The super ego and some religious groups 2

Reading about the punishment beatings given both by Peter Ball and by John Smyth, apparently justified by theological teachings from the bible and seen as integral to their particular interpretation of Christianity, has led me to have another look at Sigmund Freud’s paper on ‘A Child is Being Beaten’. It was written in 1919, but contains some thought-provoking ideas about this disturbing sado-masochistic phenomena.

Both these men, and there are others, had a passionate investment in beating – some like Peter Ball also wanted to be beaten. It’s seen by Freud and indeed by more recent commentators such as Leonard Shengold as a sexual perversion often employed to deal with repressed homosexual longings that may paradoxically include a desire for tenderness. Whilst sado-masochism is an essential part of human nature, it is not usually overtly enacted, in other words we may have the fantasies but they remain as such. Freud asks the important questions: ‘why do we want to hurt others and why do we want to hurt ourselves?’ ‘How do such wishes become subject to a compulsion to repeat?’ ‘How do they get sexualised?’ Sexual excitement in wishing, actually watching or actually causing the suffering of others is a puzzle.
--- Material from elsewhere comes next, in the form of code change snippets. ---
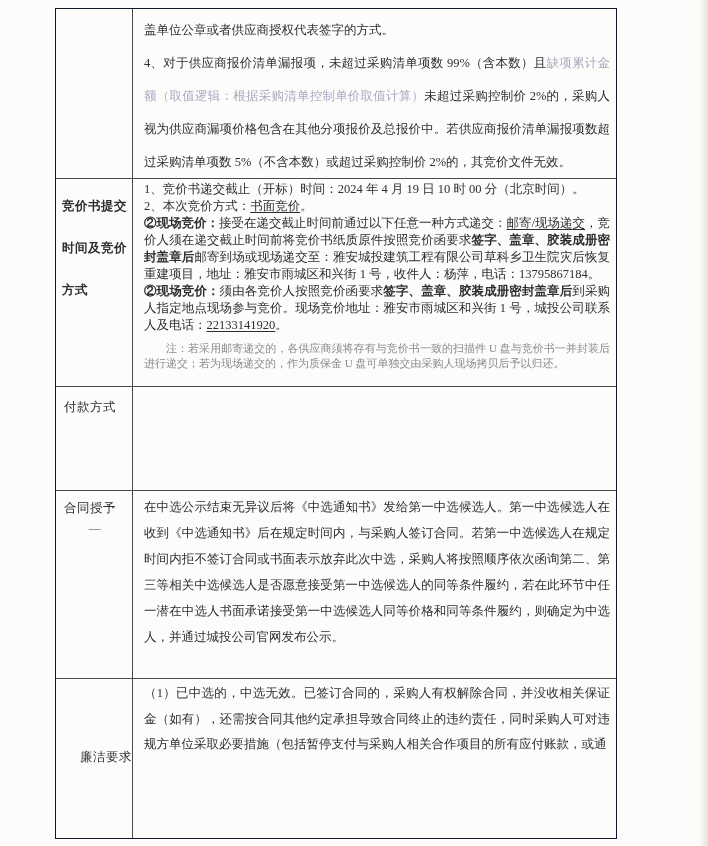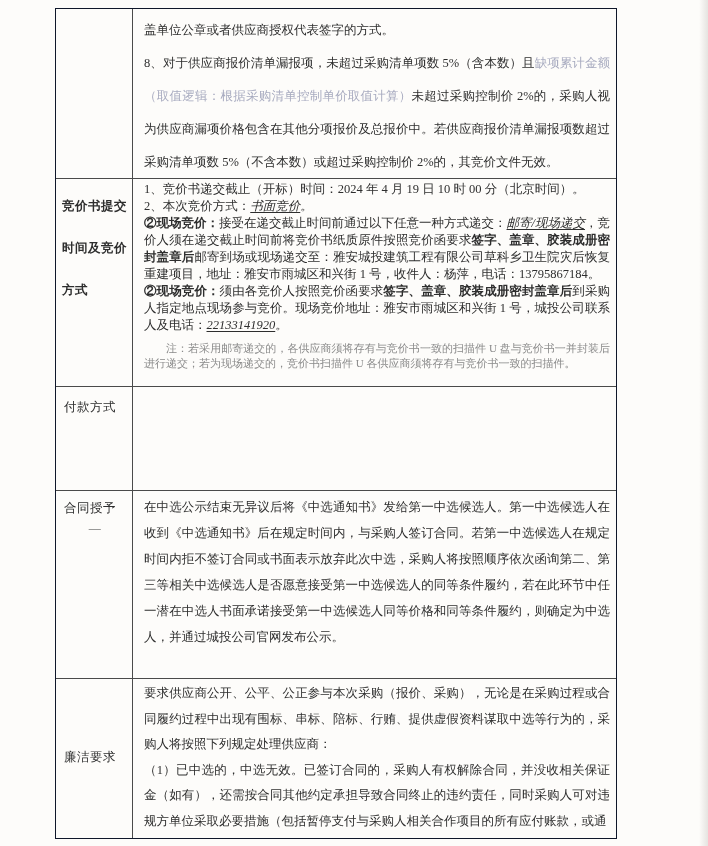--- a/index.html
+++ b/index.html
@@ -57,7 +57,7 @@
     <div class="label-cell"></div>
     <div class="content-cell r1-content">
       <p><span>盖单位公章或者供应商授权代表签字的方式。</span></p>
-      <p><span>8、对于供应商报价清单漏报项，未超过采购清单项数 5%（含本数）且</span><span class="gray">缺项累计金额（取值逻辑：根据采购清单控制单价取值计算）</span><span>未超过采购控制价 2%的，采购人视为供应商漏项价格包含在其他分项报价及总报价中。若供应商报价清单漏报项数超过采购清单项数 5%（不含本数）或超过采购控制价 2%的，其竞价文件无效。</span></p>
+      <p><span>4、对于供应商报价清单漏报项，未超过采购清单项数 99%（含本数）且</span><span class="gray">缺项累计金额（取值逻辑：根据采购清单控制单价取值计算）</span><span>未超过采购控制价 2%的，采购人视为供应商漏项价格包含在其他分项报价及总报价中。若供应商报价清单漏报项数超过采购清单项数 5%（不含本数）或超过采购控制价 2%的，其竞价文件无效。</span></p>
     </div>
   </div>
 

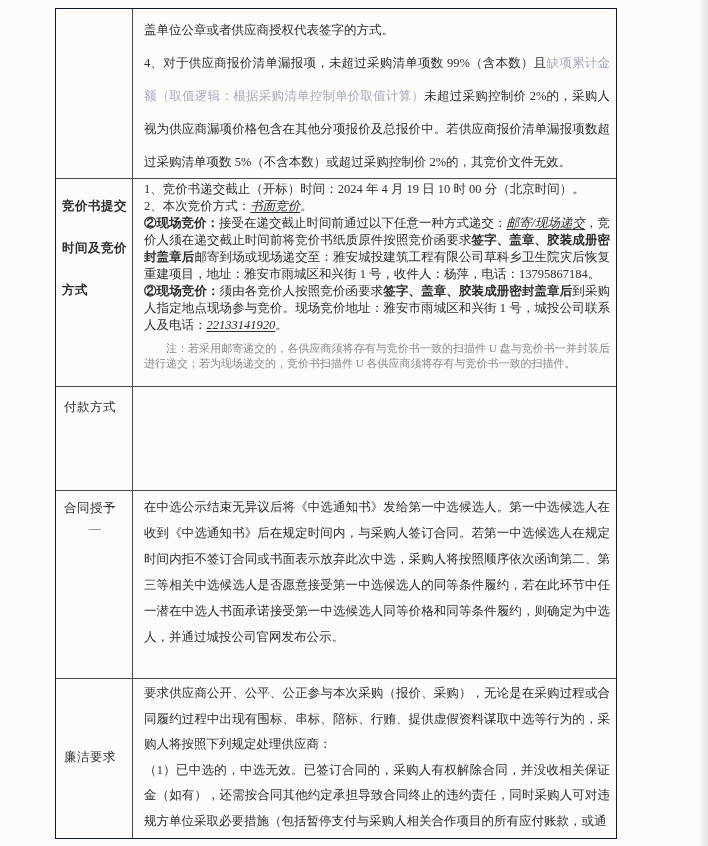--- a/index.html
+++ b/index.html
@@ -43,7 +43,7 @@
   .r5-label{padding:70px 0 0 8px;}
   .r5-content{padding-top:2px;line-height:25.5px;}
   .b{font-weight:bold;}
-  .u{text-decoration:underline;text-underline-offset:2px;font-style:italic;}
+  .u{text-decoration:underline;text-underline-offset:2px;}
   .gray{color:#a7aabf;}
 </style>
 </head>

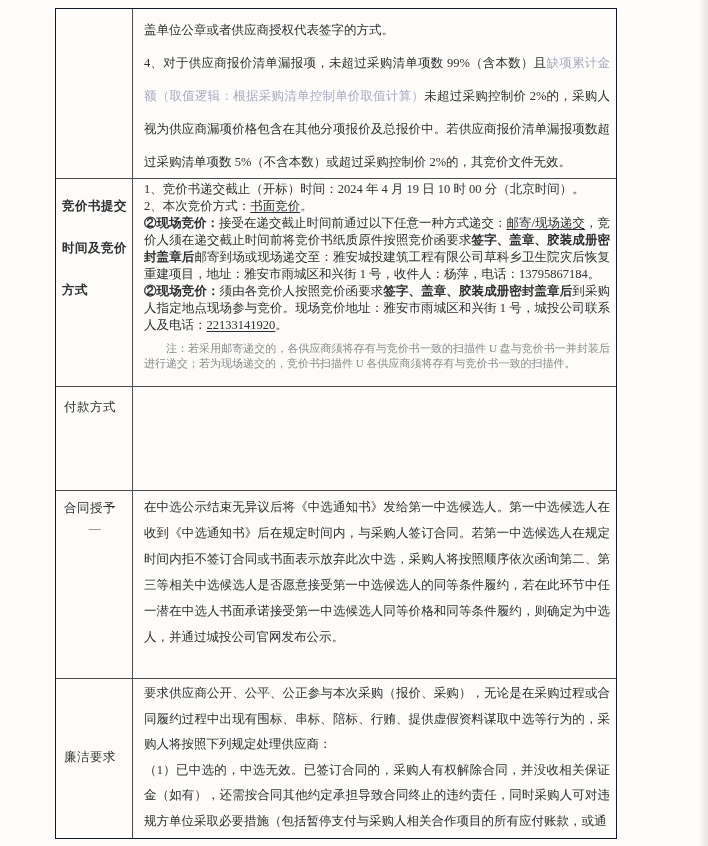--- a/index.html
+++ b/index.html
@@ -70,7 +70,7 @@
       <p><span>2、本次竞价方式：</span><span class="u">书面竞价</span><span>。</span></p>
       <p><span class="b">②现场竞价：</span><span>接受在递交截止时间前通过以下任意一种方式递交：</span><span class="u">邮寄/现场递交</span><span>，竞价人须在递交截止时间前将竞价书纸质原件按照竞价函要求</span><span class="b">签字、盖章、胶装成册密封盖章后</span><span>邮寄到场或现场递交至：雅安城投建筑工程有限公司草科乡卫生院灾后恢复重建项目，地址：雅安市雨城区和兴街 1 号，收件人：杨萍，电话：13795867184。</span></p>
       <p><span class="b">②现场竞价：</span><span>须由各竞价人按照竞价函要求</span><span class="b">签字、盖章、胶装成册密封盖章后</span><span>到采购人指定地点现场参与竞价。现场竞价地址：雅安市雨城区和兴街 1 号，城投公司联系人及电话：</span><span class="u">22133141920</span><span>。</span></p>
-      <p class="note"><span>注：若采用邮寄递交的，各供应商须将存有与竞价书一致的扫描件 U 盘与竞价书一并封装后进行递交；若为现场递交的，竞价书扫描件 U 各供应商须将存有与竞价书一致的扫描件。</span></p>
+      <p class="note"><span>注：若采用邮寄递交的，各供应商须将存有与竞价书一致的扫描件 U 盘与竞价书一并封装后进行递交；若为现场递交的，作为质保金 U 盘可单独交由采购人现场拷贝后予以归还。</span></p>
     </div>
   </div>
 

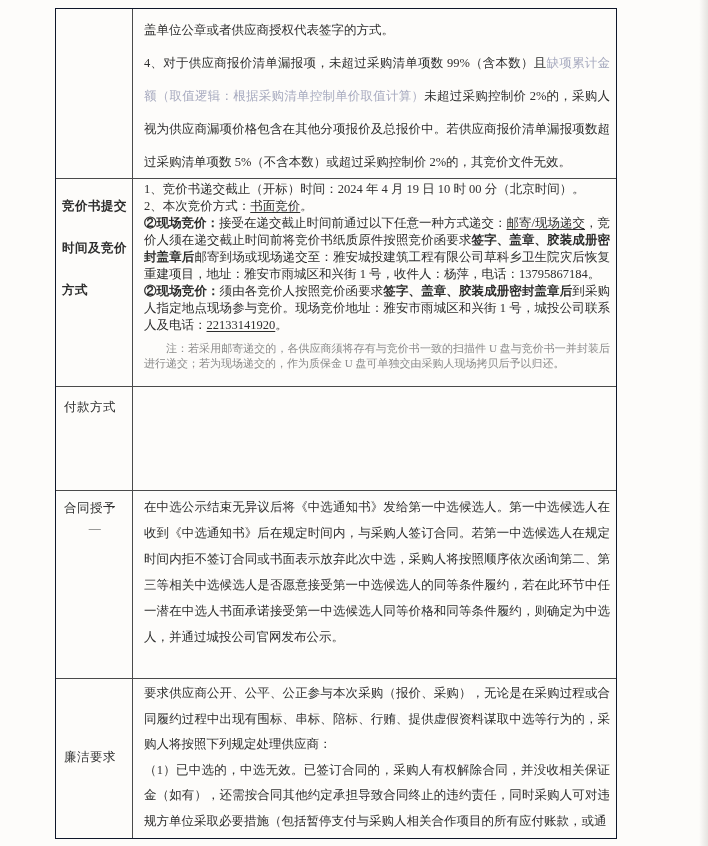--- a/index.html
+++ b/index.html
@@ -88,7 +88,6 @@
   <div class="trow" style="height:159px">
     <div class="label-cell r5-label"><span>廉洁要求</span></div>
     <div class="content-cell r5-content">
-      <p><span>要求供应商公开、公平、公正参与本次采购（报价、采购），无论是在采购过程或合同履约过程中出现有围标、串标、陪标、行贿、提供虚假资料谋取中选等行为的，采购人将按照下列规定处理供应商：</span></p>
       <p><span>（1）已中选的，中选无效。已签订合同的，采购人有权解除合同，并没收相关保证金（如有），还需按合同其他约定承担导致合同终止的违约责任，同时采购人可对违规方单位采取必要措施（包括暂停支付与采购人相关合作项目的所有应付账款，或通</span></p>
     </div>
   </div>

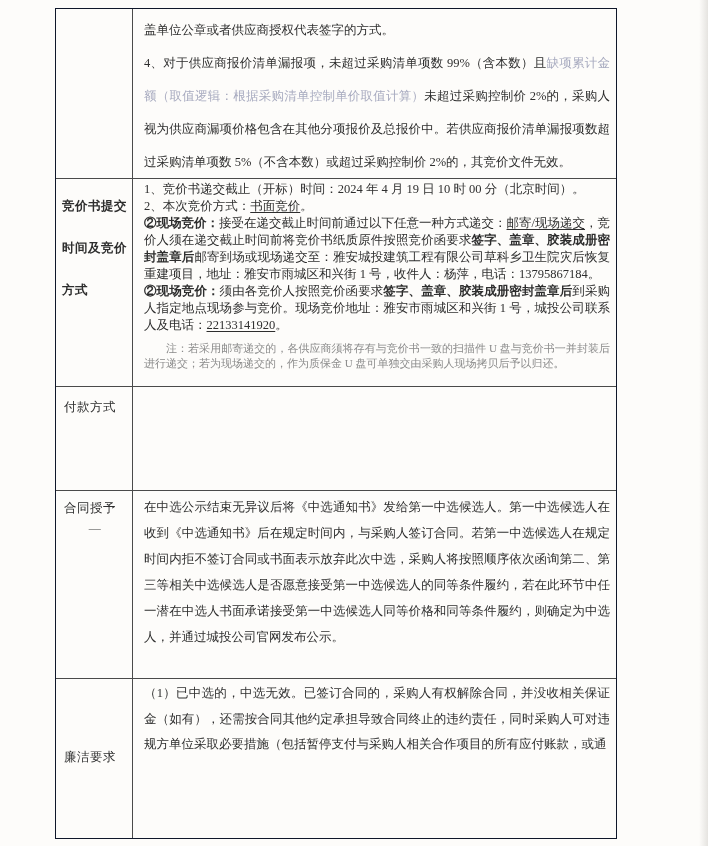--- a/index.html
+++ b/index.html
@@ -40,7 +40,7 @@
   .r4-label .dash{display:block;text-align:center;width:62px;color:#666;margin-top:4px;font-size:12px;}
   .r3-content{padding-top:4px;line-height:31px;}
   .r4-content{padding-top:3px;line-height:26px;}
-  .r5-label{padding:70px 0 0 8px;}
+  .r5-label{padding:70px 0 0 8px;text-align:right;}
   .r5-content{padding-top:2px;line-height:25.5px;}
   .b{font-weight:bold;}
   .u{text-decoration:underline;text-underline-offset:2px;}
For many it seems especially disconcerting in religious settings, but, sadly, that is where obediance and punishment are preached about whilst the sexual side is hugely repressed and denied.

In everyone’s early psychic development there are aggressive and sexual impulses (both of course human traits and both largely disapproved of by Christians). Despite the evidence all around us, it is still hard to easily accept the destructive and aggressive inherent part of human nature. It is much easier to emphasise the invariably present environmental contribution – poor parenting, social forces and for some religious groups, bad supernatural forces – reasons that can explain away the behaviour. The tendency to see evil as coming from without rather from our destructive nature is quite understandable. Christians are often especially reluctant to look into the darker corners of the mind, but it might be helpful and could certainly help understand how this sort of practice gets established in certain religious groups and links with the punishing god.
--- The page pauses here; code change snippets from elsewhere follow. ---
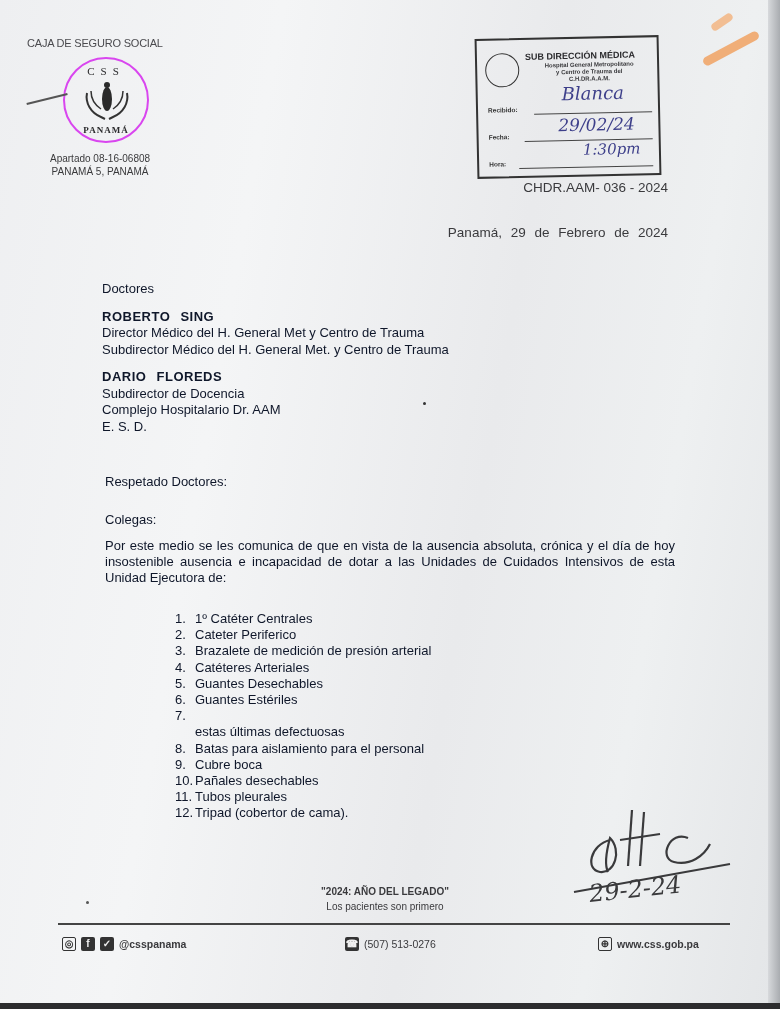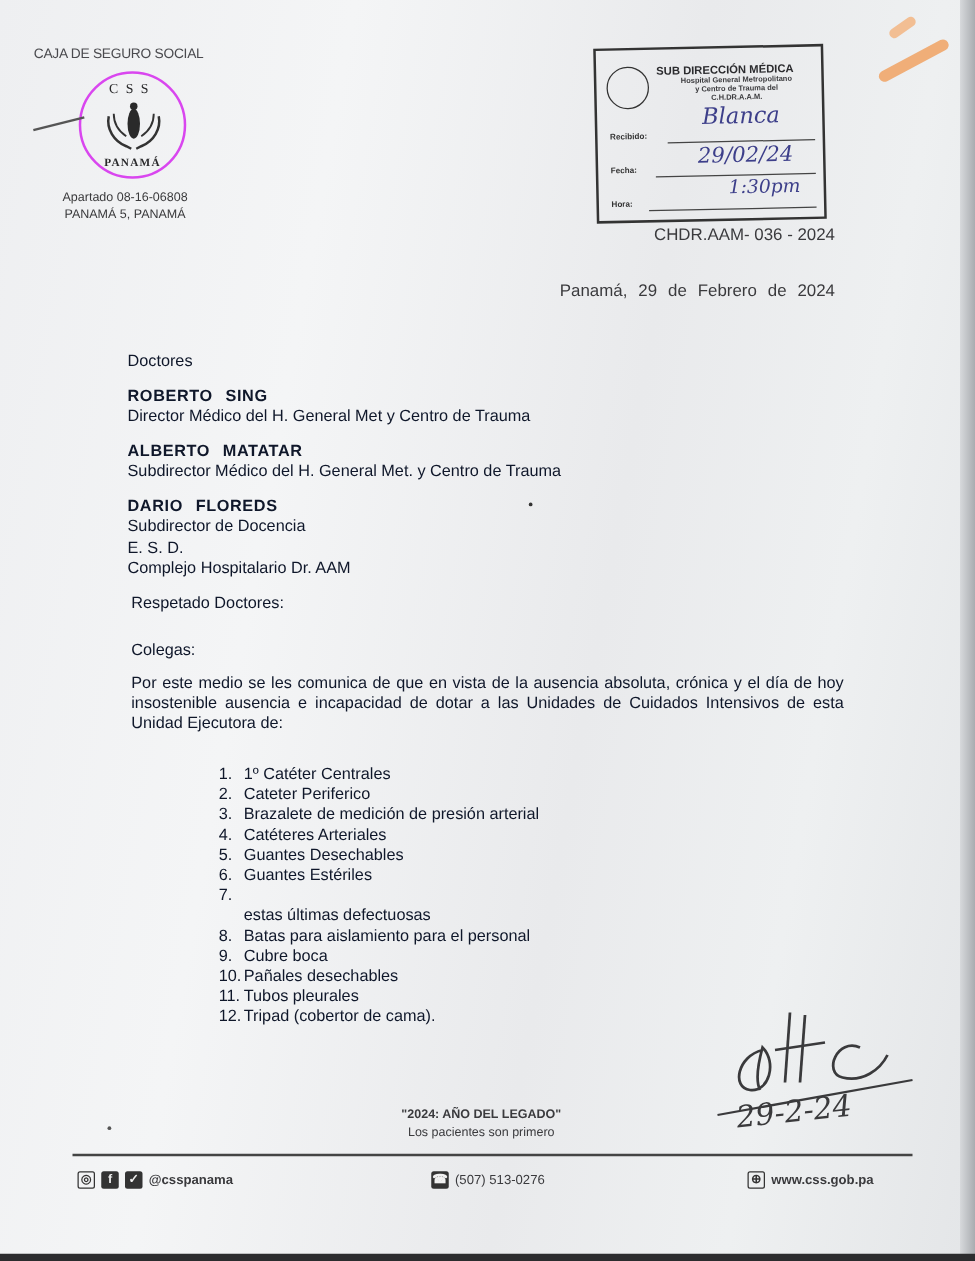--- a/index.html
+++ b/index.html
@@ -147,7 +147,6 @@
   <div>Doctores</div>
   <div class="name">ROBERTO SING</div>
   <div>Director Médico del H. General Met y Centro de Trauma</div>
-  <div class="name">ALBERTO MATATAR</div>
   <div>Subdirector Médico del H. General Met. y Centro de Trauma</div>
   <div class="name">DARIO FLOREDS</div>
   <div>Subdirector de Docencia</div>

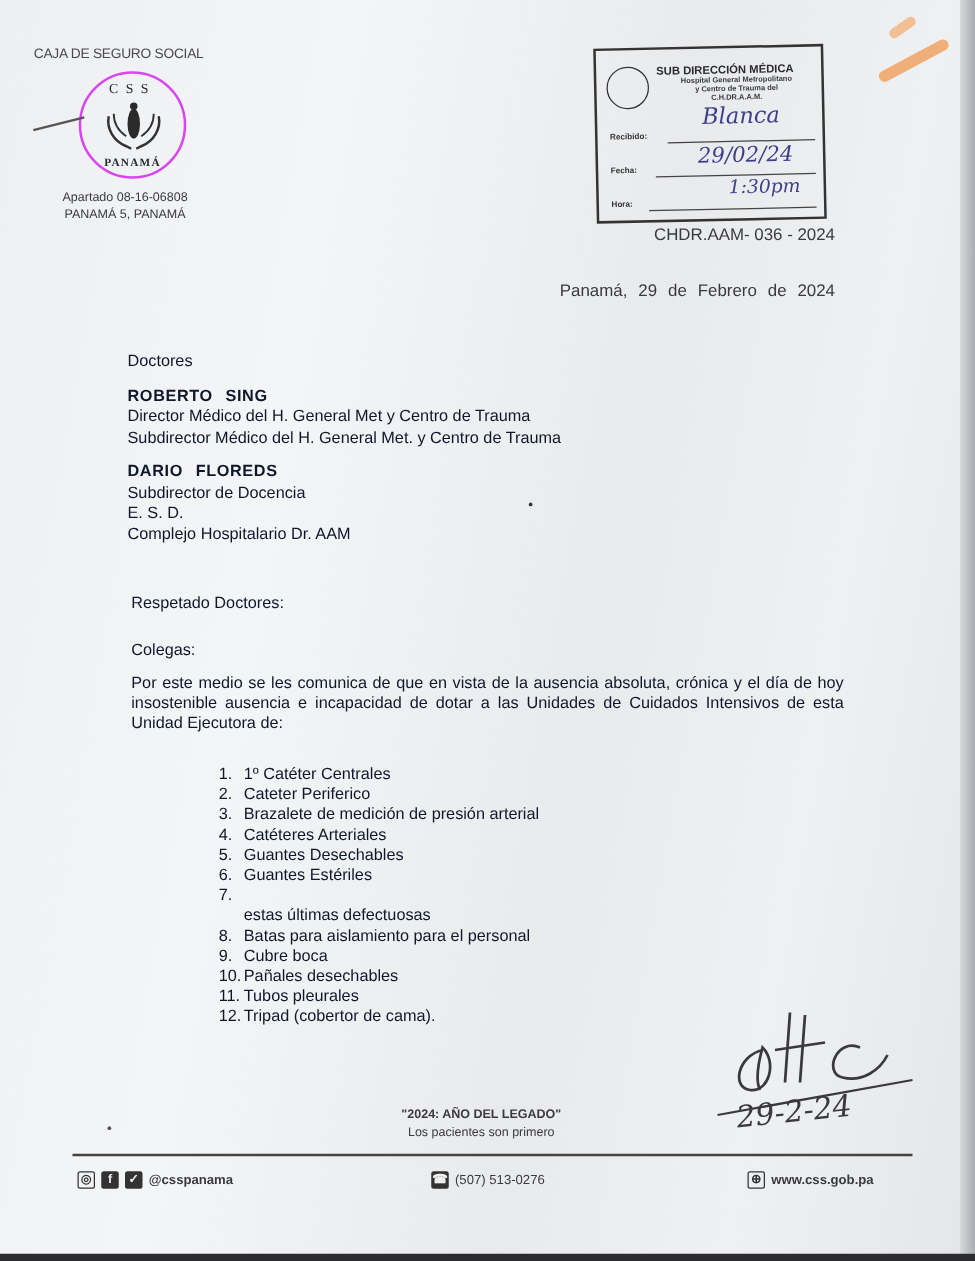--- a/index.html
+++ b/index.html
@@ -150,8 +150,8 @@
   <div>Subdirector Médico del H. General Met. y Centro de Trauma</div>
   <div class="name">DARIO FLOREDS</div>
   <div>Subdirector de Docencia</div>
+  <div>Complejo Hospitalario Dr. AAM</div>
   <div>E. S. D.</div>
-  <div>Complejo Hospitalario Dr. AAM</div>
 </div>
 <div class="abs dot2"></div>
The beating is essentially a way to transiently overcome the usually strong associated feelings of disgust, anxiety and disapproval connected to sexuality. Certainly, what Shengold calls ‘soul murder’ ‘abuse and neglect in childhood at the hands of diabolical parental figures’ usually lead to what he calls ‘traumatic intensities of feelings’ – the degree of these depends on our inborn and developed vulnerabilities and weaknesses. In turn these often lead to a compulsion to repeat traumatic situations that are full of sadomasochistic impulses. In other words, we invariably find ourselves back in the same sort of relationship or situation that is similar to original traumas.
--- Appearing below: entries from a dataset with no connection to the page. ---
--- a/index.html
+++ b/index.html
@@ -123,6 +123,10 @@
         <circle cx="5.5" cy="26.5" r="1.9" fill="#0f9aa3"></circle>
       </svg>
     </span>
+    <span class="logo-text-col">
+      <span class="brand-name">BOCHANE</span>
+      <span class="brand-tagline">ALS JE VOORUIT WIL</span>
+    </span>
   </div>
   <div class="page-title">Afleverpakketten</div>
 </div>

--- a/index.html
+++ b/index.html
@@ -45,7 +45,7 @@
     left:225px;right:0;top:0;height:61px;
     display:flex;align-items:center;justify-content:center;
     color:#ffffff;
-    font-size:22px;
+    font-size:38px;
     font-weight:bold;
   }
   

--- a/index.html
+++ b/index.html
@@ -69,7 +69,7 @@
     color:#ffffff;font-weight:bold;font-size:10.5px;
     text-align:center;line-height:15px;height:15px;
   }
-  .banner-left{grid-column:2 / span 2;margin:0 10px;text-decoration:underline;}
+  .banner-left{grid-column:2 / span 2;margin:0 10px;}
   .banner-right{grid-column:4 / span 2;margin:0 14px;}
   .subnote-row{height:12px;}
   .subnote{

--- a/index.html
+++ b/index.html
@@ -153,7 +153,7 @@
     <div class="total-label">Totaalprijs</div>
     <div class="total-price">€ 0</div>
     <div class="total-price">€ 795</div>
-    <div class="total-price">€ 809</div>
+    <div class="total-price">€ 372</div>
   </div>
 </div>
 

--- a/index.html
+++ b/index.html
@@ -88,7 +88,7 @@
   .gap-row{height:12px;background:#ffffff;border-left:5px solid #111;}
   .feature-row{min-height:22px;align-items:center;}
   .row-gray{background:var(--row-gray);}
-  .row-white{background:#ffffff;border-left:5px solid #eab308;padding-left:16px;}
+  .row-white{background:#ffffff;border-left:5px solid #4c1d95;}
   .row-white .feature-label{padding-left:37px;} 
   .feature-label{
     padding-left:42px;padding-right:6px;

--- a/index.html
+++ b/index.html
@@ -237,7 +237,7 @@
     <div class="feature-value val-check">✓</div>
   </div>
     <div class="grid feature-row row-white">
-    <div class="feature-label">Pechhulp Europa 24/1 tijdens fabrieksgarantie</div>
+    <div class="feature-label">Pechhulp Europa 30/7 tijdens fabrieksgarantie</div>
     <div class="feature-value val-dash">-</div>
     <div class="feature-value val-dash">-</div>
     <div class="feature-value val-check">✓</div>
Dr Leonard Shengold (1925-2020)

One idea is that we do this in order to try to achieve a ‘better’ outcome – so the past can be resolved. However presumably the repetition also leads to more repetition for its own sake. Therapeutic work would be to give up the sadistic replacements we seek in the outside world and appreciate that they belong with the internalised sadistic parental figures. Some religious groups collectively project these onto the punishing god who needs to be placated by our sacrifice, as he was placated by the sacrifice of Jesus Christ.